Good news: Middle Kids will sound great at any festival you catch them at, with their lively indie pop that varies from song to song; you’ll not get bored and the music is all very familiar.
Bad news: on CD it’s all a bit over the place and ultimately lets itself down because they lack coherence. Not that they’re bad, far from it — the lead singer is a classically trained pianist, the guitarist is a multi-instrumentalist and the drummer studied jazz — but they’ve got too many ideas. They need to pick a sound.
Opener Bought It sounds familiar, a slightly melancholy antipodean pop song. We can’t place it; perhaps their compatriots The Waifs. Mistake is easier to compare: The Cure, with a female vocalist, while Edge of Town is Florence and the Machine, singer Hannah Joy developing a bigger pair of lungs than on the first couple of tracks. If they wanted a sound, this one could be it, and there’s something of Snow Patrol’s easy-on-the-ear guitar riffs there too.

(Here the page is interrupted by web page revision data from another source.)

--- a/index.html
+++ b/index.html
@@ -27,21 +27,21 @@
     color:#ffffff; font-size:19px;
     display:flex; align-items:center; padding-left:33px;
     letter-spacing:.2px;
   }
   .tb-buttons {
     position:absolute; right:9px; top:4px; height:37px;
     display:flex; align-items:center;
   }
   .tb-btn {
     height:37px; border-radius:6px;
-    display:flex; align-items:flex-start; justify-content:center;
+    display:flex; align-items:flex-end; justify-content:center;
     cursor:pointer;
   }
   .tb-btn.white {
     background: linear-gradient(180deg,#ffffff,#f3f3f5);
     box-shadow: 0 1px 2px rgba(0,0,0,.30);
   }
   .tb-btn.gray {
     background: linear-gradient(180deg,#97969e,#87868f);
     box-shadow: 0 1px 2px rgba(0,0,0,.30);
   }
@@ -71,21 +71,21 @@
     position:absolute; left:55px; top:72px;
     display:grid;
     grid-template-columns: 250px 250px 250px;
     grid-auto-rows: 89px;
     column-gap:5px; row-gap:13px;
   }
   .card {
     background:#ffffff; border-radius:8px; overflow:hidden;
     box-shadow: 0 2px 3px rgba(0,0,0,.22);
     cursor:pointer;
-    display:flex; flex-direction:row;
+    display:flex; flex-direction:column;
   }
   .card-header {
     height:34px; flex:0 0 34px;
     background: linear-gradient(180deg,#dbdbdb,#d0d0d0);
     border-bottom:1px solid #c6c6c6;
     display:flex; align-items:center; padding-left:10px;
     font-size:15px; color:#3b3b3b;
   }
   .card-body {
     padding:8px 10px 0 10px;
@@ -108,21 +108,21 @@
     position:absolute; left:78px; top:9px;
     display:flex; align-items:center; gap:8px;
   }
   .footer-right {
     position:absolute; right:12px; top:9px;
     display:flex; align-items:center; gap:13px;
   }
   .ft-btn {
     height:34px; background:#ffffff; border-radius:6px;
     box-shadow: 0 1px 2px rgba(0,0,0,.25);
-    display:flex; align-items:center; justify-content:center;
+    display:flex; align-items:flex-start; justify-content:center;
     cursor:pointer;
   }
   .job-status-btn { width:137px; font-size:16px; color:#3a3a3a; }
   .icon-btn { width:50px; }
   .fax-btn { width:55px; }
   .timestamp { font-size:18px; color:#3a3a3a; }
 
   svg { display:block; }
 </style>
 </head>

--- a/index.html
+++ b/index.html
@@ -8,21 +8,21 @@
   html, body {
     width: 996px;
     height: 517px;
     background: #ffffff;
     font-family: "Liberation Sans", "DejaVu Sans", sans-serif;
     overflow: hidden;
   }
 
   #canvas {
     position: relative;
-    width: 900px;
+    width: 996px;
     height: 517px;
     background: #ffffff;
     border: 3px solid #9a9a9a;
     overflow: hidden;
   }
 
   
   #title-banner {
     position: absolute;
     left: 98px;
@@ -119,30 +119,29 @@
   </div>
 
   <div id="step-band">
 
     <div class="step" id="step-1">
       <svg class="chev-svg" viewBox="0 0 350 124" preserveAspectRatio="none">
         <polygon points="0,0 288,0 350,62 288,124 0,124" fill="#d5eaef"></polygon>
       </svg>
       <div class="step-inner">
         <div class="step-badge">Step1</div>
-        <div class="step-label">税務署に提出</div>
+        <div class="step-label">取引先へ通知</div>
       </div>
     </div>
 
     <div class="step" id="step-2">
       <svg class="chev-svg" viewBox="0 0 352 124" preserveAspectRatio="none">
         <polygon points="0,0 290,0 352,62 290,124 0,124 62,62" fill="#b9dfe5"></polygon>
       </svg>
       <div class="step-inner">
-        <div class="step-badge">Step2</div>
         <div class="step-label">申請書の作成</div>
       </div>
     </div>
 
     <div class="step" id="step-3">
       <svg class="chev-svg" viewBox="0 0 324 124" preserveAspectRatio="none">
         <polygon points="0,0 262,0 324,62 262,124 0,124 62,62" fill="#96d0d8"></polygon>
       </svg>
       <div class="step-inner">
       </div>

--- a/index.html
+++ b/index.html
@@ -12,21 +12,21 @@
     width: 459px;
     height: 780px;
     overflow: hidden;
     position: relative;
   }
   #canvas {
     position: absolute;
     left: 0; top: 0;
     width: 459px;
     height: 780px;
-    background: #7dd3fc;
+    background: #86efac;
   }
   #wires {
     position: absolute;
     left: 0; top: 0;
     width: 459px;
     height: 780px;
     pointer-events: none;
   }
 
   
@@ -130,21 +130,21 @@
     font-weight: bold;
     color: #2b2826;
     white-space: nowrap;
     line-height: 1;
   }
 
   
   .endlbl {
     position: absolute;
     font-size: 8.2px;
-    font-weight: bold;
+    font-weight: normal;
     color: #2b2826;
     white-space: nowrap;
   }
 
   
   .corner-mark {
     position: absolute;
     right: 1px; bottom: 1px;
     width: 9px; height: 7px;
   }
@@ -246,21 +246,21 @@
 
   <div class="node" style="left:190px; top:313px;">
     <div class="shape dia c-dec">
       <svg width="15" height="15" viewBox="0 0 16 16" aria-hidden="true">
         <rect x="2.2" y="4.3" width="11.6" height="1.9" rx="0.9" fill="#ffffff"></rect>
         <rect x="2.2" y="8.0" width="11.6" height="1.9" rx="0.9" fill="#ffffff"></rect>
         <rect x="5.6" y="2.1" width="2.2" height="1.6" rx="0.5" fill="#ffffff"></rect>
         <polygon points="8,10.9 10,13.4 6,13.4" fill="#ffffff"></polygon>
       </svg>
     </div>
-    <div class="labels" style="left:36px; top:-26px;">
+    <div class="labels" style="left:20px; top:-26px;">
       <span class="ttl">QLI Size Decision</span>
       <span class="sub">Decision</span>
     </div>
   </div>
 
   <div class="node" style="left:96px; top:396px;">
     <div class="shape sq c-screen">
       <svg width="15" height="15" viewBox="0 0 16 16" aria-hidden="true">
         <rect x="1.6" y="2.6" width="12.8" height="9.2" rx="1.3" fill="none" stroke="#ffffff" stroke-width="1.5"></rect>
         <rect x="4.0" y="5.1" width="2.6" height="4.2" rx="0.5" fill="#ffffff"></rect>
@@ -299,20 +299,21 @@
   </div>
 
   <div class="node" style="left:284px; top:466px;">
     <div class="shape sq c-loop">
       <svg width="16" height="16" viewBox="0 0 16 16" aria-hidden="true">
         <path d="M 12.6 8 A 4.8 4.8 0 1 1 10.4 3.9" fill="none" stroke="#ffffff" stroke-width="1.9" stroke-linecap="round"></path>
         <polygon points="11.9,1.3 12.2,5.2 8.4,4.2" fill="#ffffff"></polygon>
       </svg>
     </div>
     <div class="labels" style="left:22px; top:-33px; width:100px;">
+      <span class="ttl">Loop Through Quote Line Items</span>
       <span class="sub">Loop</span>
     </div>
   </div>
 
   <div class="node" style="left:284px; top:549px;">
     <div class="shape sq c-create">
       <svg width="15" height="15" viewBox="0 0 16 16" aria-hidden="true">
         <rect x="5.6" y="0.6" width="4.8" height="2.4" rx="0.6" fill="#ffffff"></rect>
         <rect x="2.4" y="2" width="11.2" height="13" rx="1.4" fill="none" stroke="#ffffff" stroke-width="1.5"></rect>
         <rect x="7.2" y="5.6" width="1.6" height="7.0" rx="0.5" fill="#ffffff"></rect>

Maryland is a laidback tune with twangy guitar but after that (probably side two on the vinyl) it goes a bit awry, with several songs that are well made but don’t go anywhere, including the title track; they’re a little forgettable and don’t offer the listener anything to grab hold of. Never Start is jolly, if a little Florence By Numbers, Tell Me Something has a nice string section.